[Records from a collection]

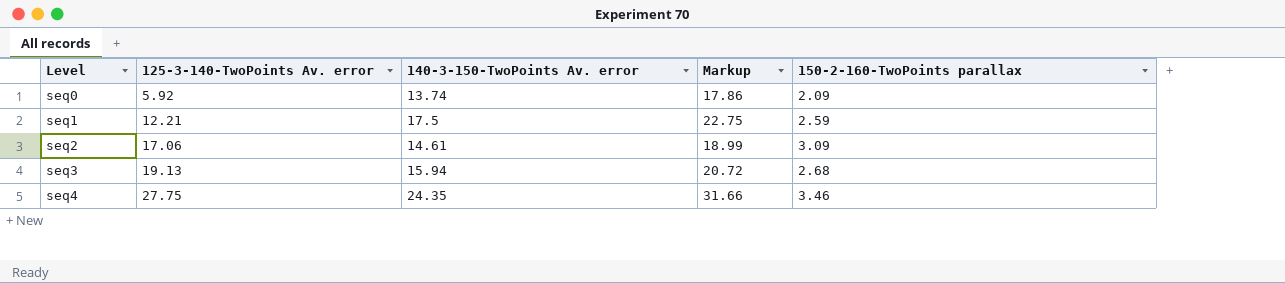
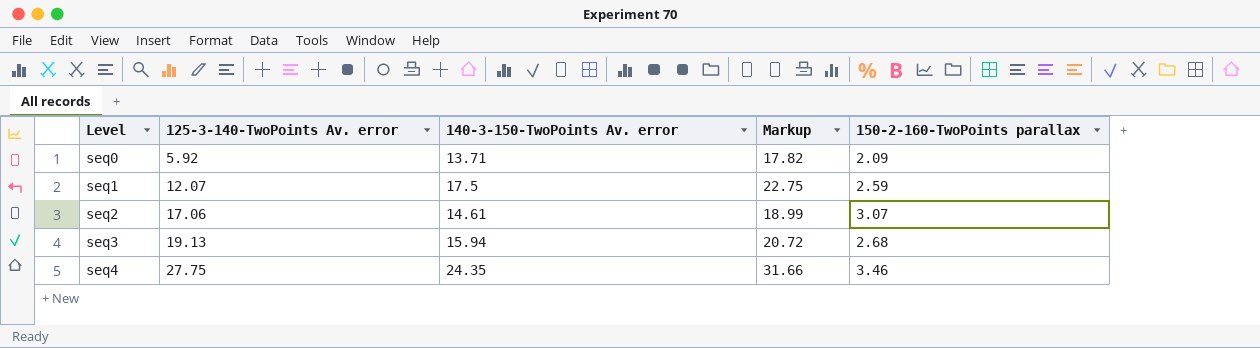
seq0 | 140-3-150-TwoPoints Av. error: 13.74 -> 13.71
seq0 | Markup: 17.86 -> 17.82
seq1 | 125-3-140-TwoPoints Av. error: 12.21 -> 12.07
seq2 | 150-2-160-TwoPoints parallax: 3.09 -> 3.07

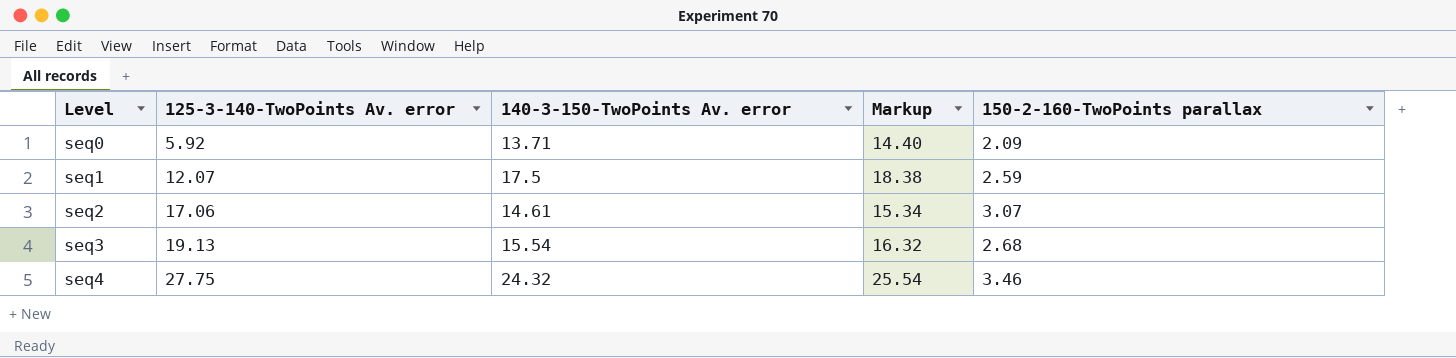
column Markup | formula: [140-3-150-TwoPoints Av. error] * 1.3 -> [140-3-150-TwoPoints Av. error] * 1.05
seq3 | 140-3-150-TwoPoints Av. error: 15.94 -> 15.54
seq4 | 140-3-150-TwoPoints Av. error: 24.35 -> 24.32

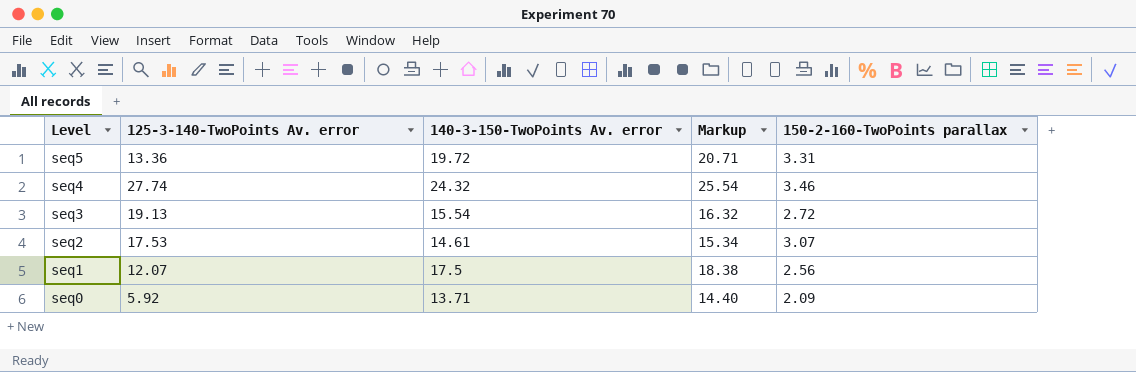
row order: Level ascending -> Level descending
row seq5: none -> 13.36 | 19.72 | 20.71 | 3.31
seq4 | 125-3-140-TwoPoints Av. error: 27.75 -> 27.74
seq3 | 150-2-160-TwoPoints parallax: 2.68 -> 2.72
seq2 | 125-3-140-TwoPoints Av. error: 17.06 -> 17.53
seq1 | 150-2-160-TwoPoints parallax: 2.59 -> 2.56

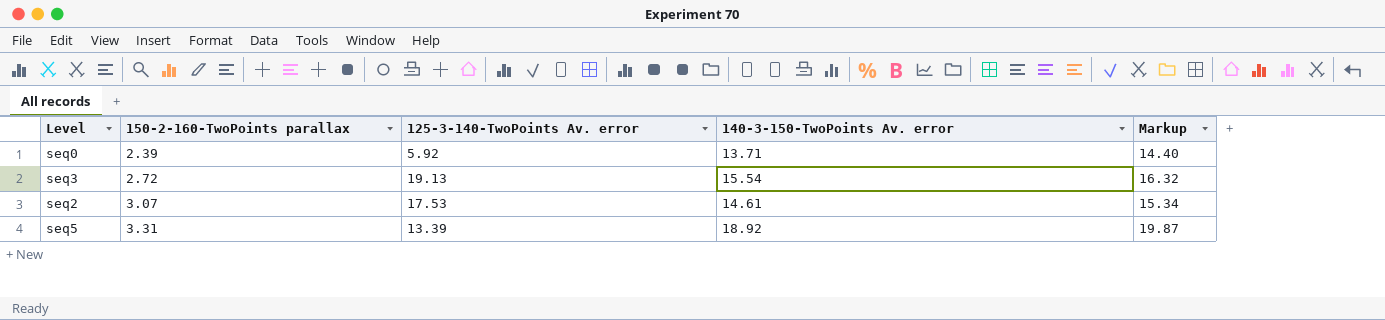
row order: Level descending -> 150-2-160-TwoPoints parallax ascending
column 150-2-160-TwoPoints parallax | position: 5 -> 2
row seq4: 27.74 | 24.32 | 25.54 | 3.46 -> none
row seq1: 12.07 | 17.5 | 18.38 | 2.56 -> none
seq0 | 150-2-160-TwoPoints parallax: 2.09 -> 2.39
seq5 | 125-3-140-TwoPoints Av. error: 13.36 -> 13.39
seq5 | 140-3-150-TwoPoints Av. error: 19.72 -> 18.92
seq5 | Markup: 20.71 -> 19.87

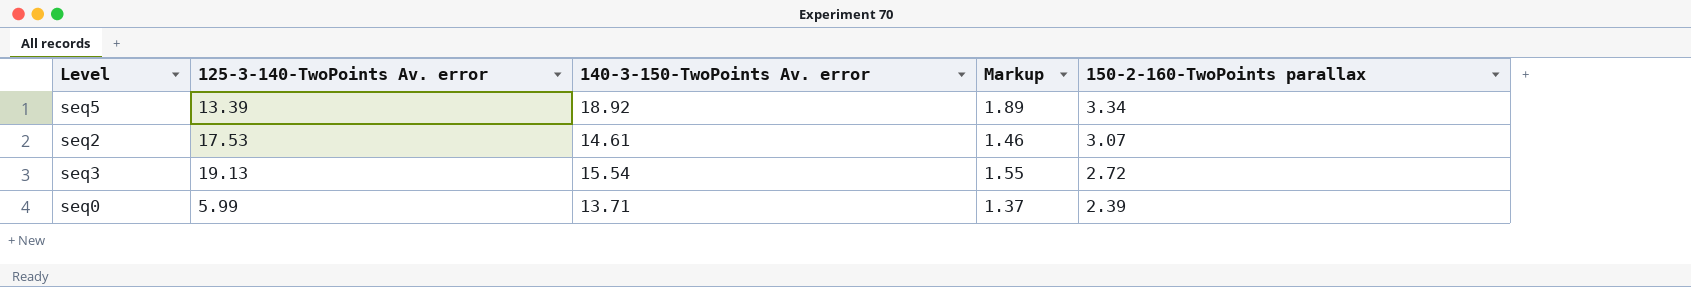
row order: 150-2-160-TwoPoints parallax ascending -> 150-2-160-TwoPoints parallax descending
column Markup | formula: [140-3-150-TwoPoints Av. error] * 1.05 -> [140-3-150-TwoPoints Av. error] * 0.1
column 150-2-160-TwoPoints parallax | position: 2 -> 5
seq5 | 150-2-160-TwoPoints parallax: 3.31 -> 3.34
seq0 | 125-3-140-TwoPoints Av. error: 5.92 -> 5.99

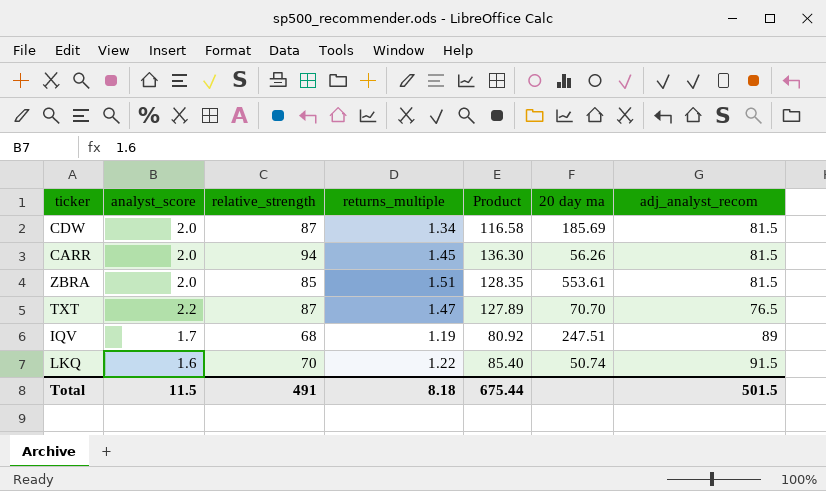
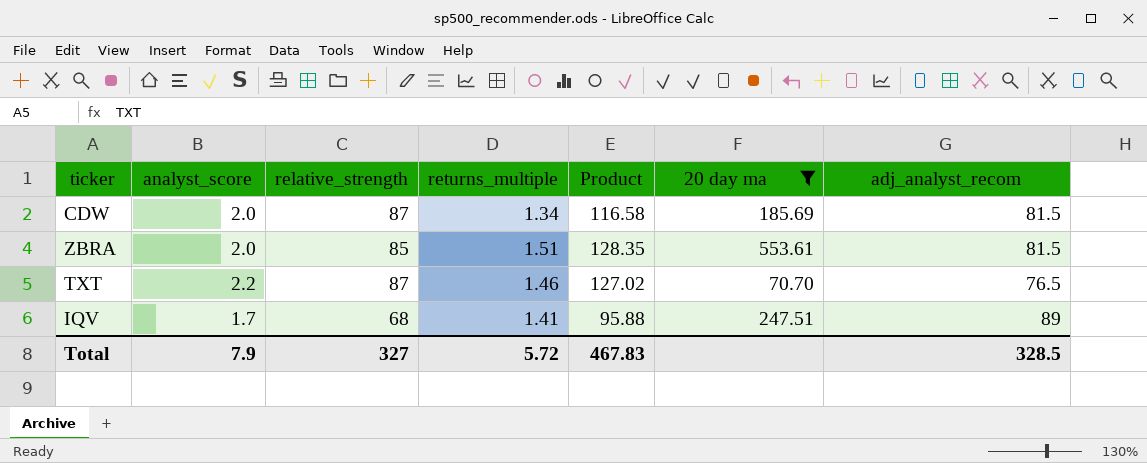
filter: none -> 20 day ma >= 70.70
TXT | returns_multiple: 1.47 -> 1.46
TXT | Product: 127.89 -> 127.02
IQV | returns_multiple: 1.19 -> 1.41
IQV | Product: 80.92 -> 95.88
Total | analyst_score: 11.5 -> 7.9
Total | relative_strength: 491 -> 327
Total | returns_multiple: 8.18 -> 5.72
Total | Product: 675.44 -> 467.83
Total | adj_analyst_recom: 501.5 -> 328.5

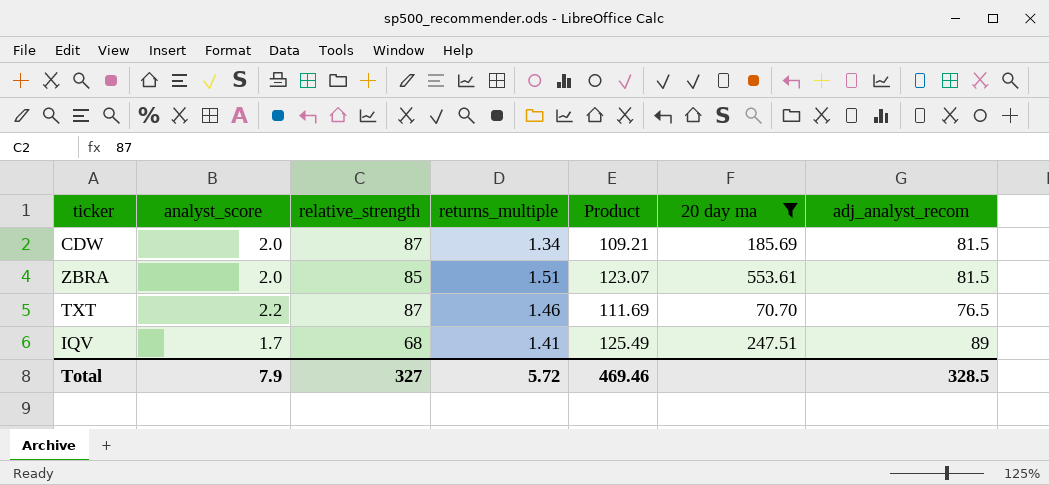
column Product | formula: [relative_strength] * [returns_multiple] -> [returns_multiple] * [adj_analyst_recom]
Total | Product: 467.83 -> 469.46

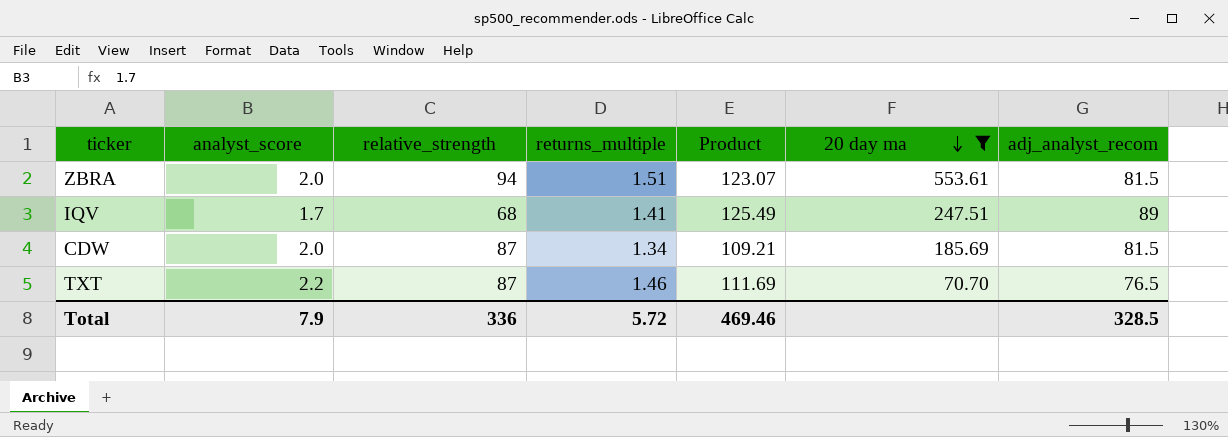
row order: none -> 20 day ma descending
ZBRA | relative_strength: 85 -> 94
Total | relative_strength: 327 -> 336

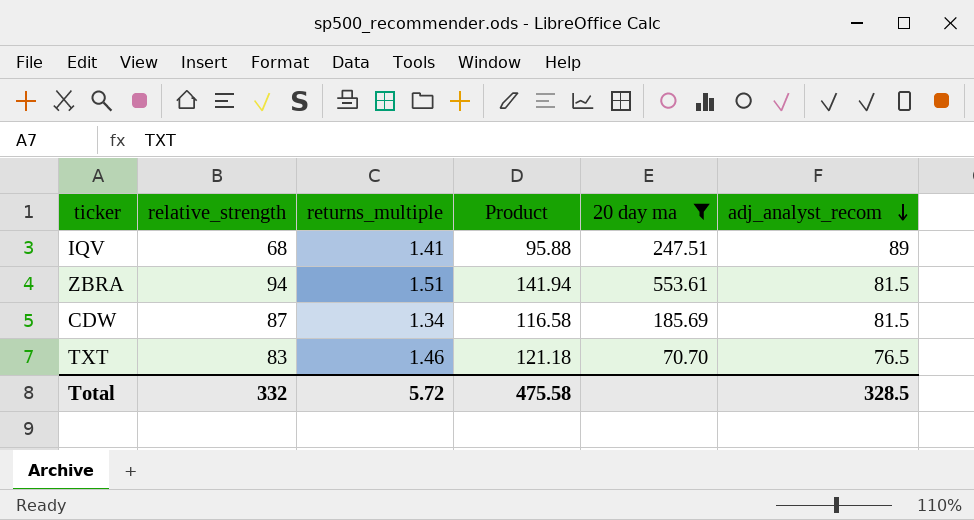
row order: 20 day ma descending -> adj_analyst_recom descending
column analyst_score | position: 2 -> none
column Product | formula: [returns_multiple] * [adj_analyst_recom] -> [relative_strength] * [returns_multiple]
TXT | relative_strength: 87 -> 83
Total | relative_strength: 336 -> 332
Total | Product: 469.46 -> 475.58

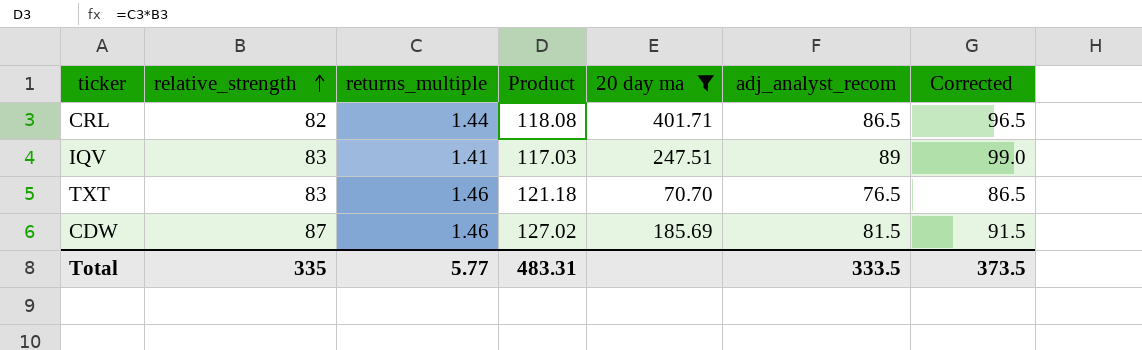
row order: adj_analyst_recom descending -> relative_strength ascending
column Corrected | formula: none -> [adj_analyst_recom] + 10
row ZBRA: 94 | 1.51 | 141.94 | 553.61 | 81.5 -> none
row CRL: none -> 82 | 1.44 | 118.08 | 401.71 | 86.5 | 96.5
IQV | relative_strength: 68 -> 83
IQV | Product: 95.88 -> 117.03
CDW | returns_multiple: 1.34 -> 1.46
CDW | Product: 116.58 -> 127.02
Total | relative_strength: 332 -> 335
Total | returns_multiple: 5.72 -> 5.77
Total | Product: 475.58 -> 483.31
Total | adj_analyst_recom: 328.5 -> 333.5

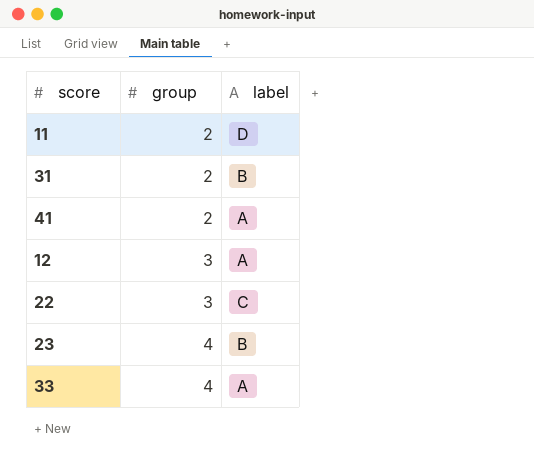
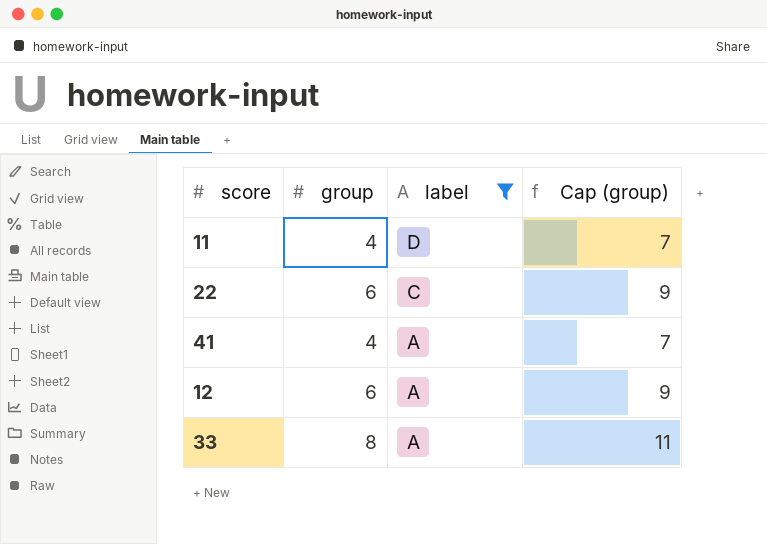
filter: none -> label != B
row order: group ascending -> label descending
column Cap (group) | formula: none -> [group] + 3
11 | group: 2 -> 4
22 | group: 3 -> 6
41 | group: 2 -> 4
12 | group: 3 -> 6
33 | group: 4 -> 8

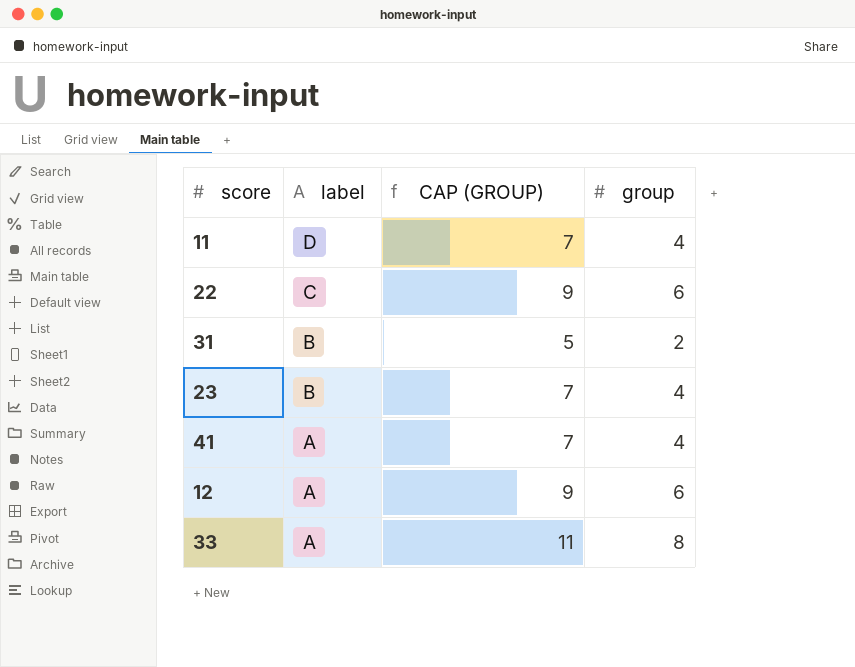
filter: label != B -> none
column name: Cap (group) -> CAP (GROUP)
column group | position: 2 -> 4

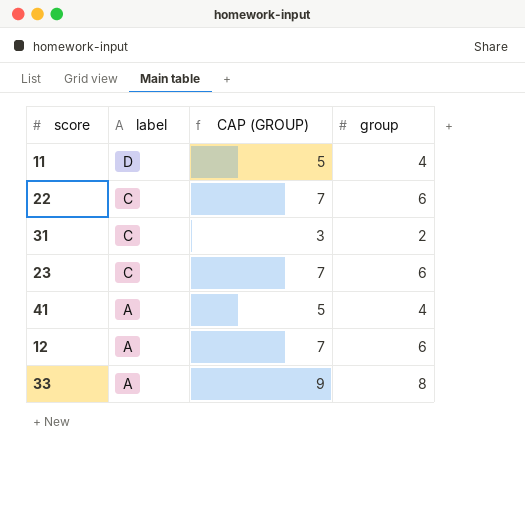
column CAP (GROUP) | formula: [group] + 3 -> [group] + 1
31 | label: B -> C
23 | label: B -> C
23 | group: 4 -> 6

TO DO
For each line of the entries that contains the word "column", make a copy.

TASK SOLUTION
column Markup | formula: [140-3-150-TwoPoints Av. error] * 1.3 -> [140-3-150-TwoPoints Av. error] * 1.05
column 150-2-160-TwoPoints parallax | position: 5 -> 2
column Markup | formula: [140-3-150-TwoPoints Av. error] * 1.05 -> [140-3-150-TwoPoints Av. error] * 0.1
column 150-2-160-TwoPoints parallax | position: 2 -> 5
column Product | formula: [relative_strength] * [returns_multiple] -> [returns_multiple] * [adj_analyst_recom]
column analyst_score | position: 2 -> none
column Product | formula: [returns_multiple] * [adj_analyst_recom] -> [relative_strength] * [returns_multiple]
column Corrected | formula: none -> [adj_analyst_recom] + 10
column Cap (group) | formula: none -> [group] + 3
column name: Cap (group) -> CAP (GROUP)
column group | position: 2 -> 4
column CAP (GROUP) | formula: [group] + 3 -> [group] + 1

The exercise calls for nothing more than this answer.